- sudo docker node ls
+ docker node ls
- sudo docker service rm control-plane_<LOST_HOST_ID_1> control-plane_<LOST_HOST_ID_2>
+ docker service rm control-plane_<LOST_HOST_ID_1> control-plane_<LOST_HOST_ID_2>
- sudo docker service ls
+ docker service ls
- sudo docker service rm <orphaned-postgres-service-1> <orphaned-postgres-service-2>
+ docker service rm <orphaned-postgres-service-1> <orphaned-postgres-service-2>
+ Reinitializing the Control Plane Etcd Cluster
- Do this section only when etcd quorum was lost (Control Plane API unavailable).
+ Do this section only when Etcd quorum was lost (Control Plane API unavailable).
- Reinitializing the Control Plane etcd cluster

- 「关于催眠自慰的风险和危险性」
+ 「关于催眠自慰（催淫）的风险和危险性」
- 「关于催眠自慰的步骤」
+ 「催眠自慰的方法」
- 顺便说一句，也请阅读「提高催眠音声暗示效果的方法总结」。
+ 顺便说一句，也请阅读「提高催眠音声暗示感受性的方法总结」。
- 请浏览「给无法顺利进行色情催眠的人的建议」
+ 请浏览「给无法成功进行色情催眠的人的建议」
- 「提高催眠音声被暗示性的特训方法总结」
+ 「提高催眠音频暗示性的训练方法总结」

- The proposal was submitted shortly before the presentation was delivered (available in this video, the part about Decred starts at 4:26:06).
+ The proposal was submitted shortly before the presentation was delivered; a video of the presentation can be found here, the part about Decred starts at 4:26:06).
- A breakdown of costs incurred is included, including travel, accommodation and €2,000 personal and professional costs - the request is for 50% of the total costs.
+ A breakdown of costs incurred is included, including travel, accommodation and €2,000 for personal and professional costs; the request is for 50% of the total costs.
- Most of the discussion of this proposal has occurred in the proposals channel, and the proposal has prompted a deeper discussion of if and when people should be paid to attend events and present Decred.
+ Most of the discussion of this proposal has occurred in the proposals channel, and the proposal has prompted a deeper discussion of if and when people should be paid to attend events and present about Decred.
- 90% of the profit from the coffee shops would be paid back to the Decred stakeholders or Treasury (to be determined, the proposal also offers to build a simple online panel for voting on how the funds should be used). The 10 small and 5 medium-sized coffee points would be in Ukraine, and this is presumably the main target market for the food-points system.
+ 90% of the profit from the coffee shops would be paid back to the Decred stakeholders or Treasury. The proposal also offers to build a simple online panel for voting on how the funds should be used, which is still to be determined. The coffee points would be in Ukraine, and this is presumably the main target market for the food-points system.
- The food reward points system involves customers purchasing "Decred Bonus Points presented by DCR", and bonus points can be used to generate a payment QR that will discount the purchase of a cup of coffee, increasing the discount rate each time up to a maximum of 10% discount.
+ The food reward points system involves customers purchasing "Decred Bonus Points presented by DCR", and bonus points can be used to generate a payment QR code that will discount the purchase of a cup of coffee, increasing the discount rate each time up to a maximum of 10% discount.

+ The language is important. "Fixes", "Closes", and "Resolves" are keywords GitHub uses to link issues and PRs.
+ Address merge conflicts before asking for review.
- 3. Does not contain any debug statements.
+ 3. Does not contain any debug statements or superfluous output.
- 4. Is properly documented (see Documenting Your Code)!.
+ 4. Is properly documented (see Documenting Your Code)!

- Task instructions
All of the material must appear again, exactly as given.

- Result of this exercise
- sudo docker node ls
+ docker node ls
- sudo docker service rm control-plane_<LOST_HOST_ID_1> control-plane_<LOST_HOST_ID_2>
+ docker service rm control-plane_<LOST_HOST_ID_1> control-plane_<LOST_HOST_ID_2>
- sudo docker service ls
+ docker service ls
- sudo docker service rm <orphaned-postgres-service-1> <orphaned-postgres-service-2>
+ docker service rm <orphaned-postgres-service-1> <orphaned-postgres-service-2>
+ Reinitializing the Control Plane Etcd Cluster
- Do this section only when etcd quorum was lost (Control Plane API unavailable).
+ Do this section only when Etcd quorum was lost (Control Plane API unavailable).
- Reinitializing the Control Plane etcd cluster

- 「关于催眠自慰的风险和危险性」
+ 「关于催眠自慰（催淫）的风险和危险性」
- 「关于催眠自慰的步骤」
+ 「催眠自慰的方法」
- 顺便说一句，也请阅读「提高催眠音声暗示效果的方法总结」。
+ 顺便说一句，也请阅读「提高催眠音声暗示感受性的方法总结」。
- 请浏览「给无法顺利进行色情催眠的人的建议」
+ 请浏览「给无法成功进行色情催眠的人的建议」
- 「提高催眠音声被暗示性的特训方法总结」
+ 「提高催眠音频暗示性的训练方法总结」

- The proposal was submitted shortly before the presentation was delivered (available in this video, the part about Decred starts at 4:26:06).
+ The proposal was submitted shortly before the presentation was delivered; a video of the presentation can be found here, the part about Decred starts at 4:26:06).
- A breakdown of costs incurred is included, including travel, accommodation and €2,000 personal and professional costs - the request is for 50% of the total costs.
+ A breakdown of costs incurred is included, including travel, accommodation and €2,000 for personal and professional costs; the request is for 50% of the total costs.
- Most of the discussion of this proposal has occurred in the proposals channel, and the proposal has prompted a deeper discussion of if and when people should be paid to attend events and present Decred.
+ Most of the discussion of this proposal has occurred in the proposals channel, and the proposal has prompted a deeper discussion of if and when people should be paid to attend events and present about Decred.
- 90% of the profit from the coffee shops would be paid back to the Decred stakeholders or Treasury (to be determined, the proposal also offers to build a simple online panel for voting on how the funds should be used). The 10 small and 5 medium-sized coffee points would be in Ukraine, and this is presumably the main target market for the food-points system.
+ 90% of the profit from the coffee shops would be paid back to the Decred stakeholders or Treasury. The proposal also offers to build a simple online panel for voting on how the funds should be used, which is still to be determined. The coffee points would be in Ukraine, and this is presumably the main target market for the food-points system.
- The food reward points system involves customers purchasing "Decred Bonus Points presented by DCR", and bonus points can be used to generate a payment QR that will discount the purchase of a cup of coffee, increasing the discount rate each time up to a maximum of 10% discount.
+ The food reward points system involves customers purchasing "Decred Bonus Points presented by DCR", and bonus points can be used to generate a payment QR code that will discount the purchase of a cup of coffee, increasing the discount rate each time up to a maximum of 10% discount.

+ The language is important. "Fixes", "Closes", and "Resolves" are keywords GitHub uses to link issues and PRs.
+ Address merge conflicts before asking for review.
- 3. Does not contain any debug statements.
+ 3. Does not contain any debug statements or superfluous output.
- 4. Is properly documented (see Documenting Your Code)!.
+ 4. Is properly documented (see Documenting Your Code)!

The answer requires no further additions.